▶ [Task instructions]: Your answer should be the records, copied exactly, with the pictures removed.

▶ [Extracted data]:
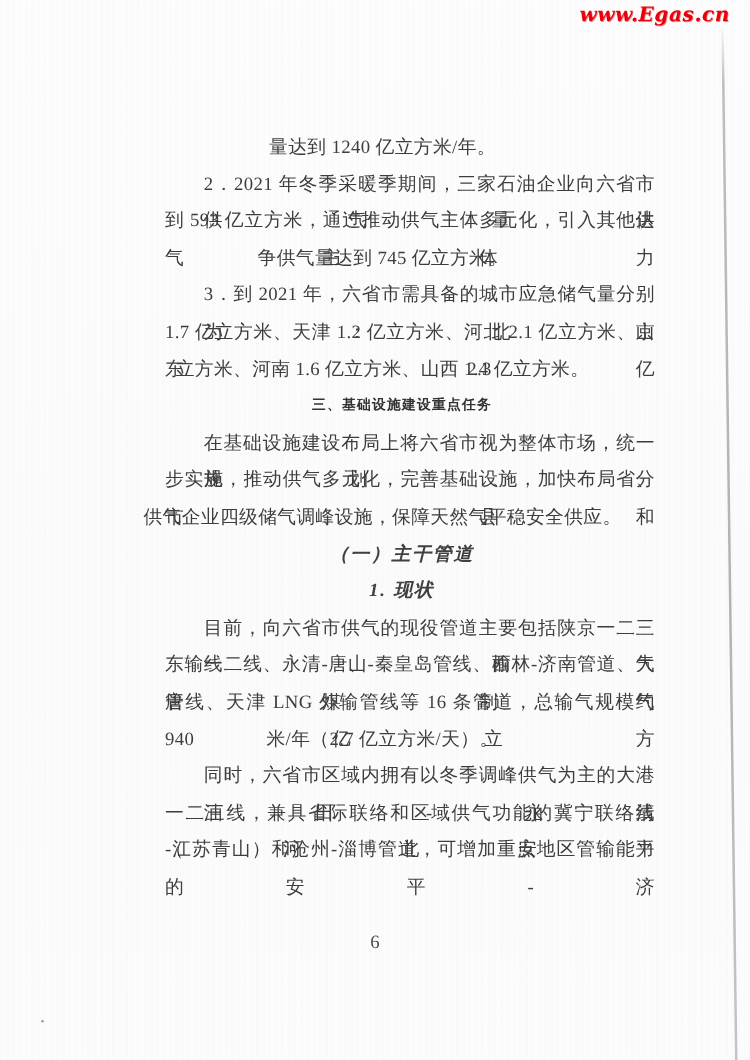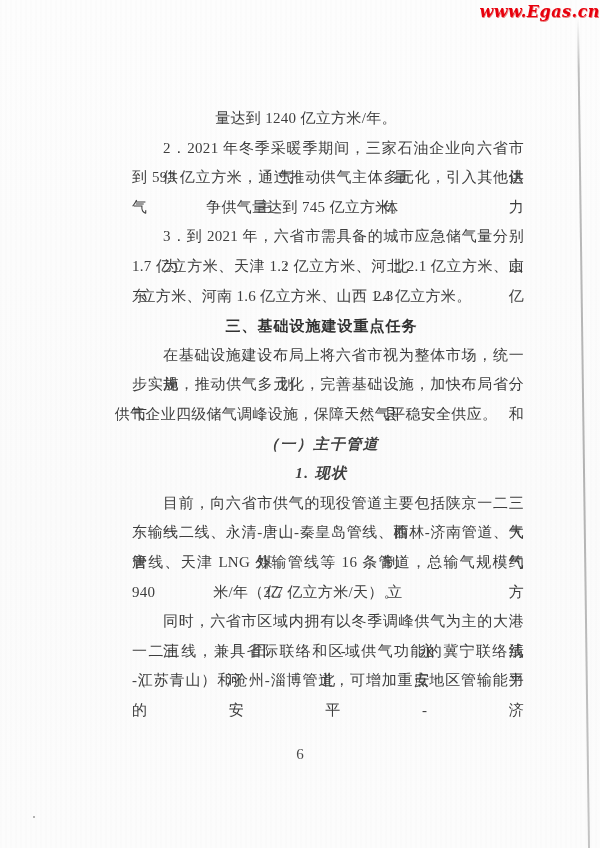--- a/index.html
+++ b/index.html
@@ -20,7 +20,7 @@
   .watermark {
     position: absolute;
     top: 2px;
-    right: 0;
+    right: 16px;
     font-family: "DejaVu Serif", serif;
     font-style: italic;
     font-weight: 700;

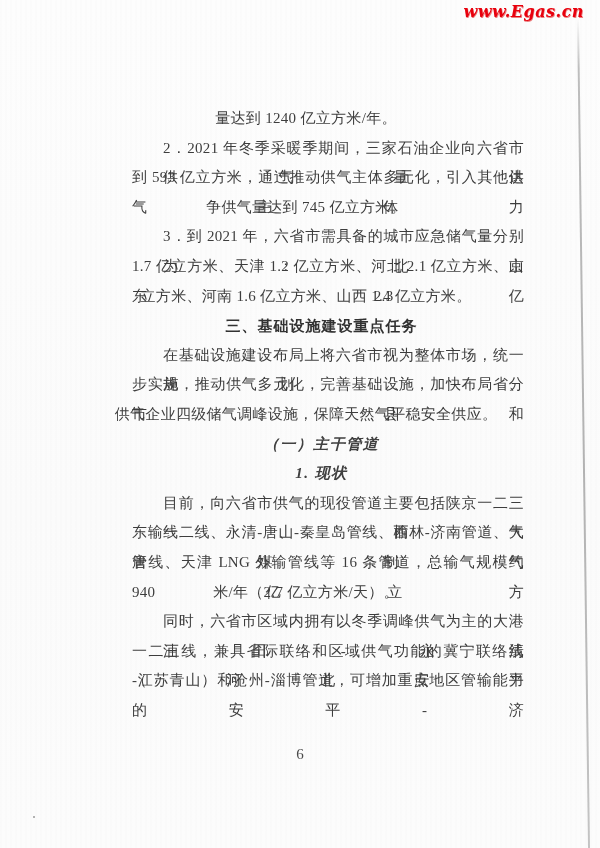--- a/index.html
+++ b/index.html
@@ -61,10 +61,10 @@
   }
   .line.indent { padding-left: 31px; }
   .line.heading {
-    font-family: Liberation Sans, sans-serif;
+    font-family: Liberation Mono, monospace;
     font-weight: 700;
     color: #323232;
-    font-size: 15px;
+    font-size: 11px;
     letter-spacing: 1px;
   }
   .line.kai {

▶ [Response to the task]:
--- a/index.html
+++ b/index.html
@@ -20,7 +20,7 @@
   .watermark {
     position: absolute;
     top: 2px;
-    right: 0;
+    right: 16px;
     font-family: "DejaVu Serif", serif;
     font-style: italic;
     font-weight: 700;

--- a/index.html
+++ b/index.html
@@ -61,10 +61,10 @@
   }
   .line.indent { padding-left: 31px; }
   .line.heading {
-    font-family: Liberation Sans, sans-serif;
+    font-family: Liberation Mono, monospace;
     font-weight: 700;
     color: #323232;
-    font-size: 15px;
+    font-size: 11px;
     letter-spacing: 1px;
   }
   .line.kai {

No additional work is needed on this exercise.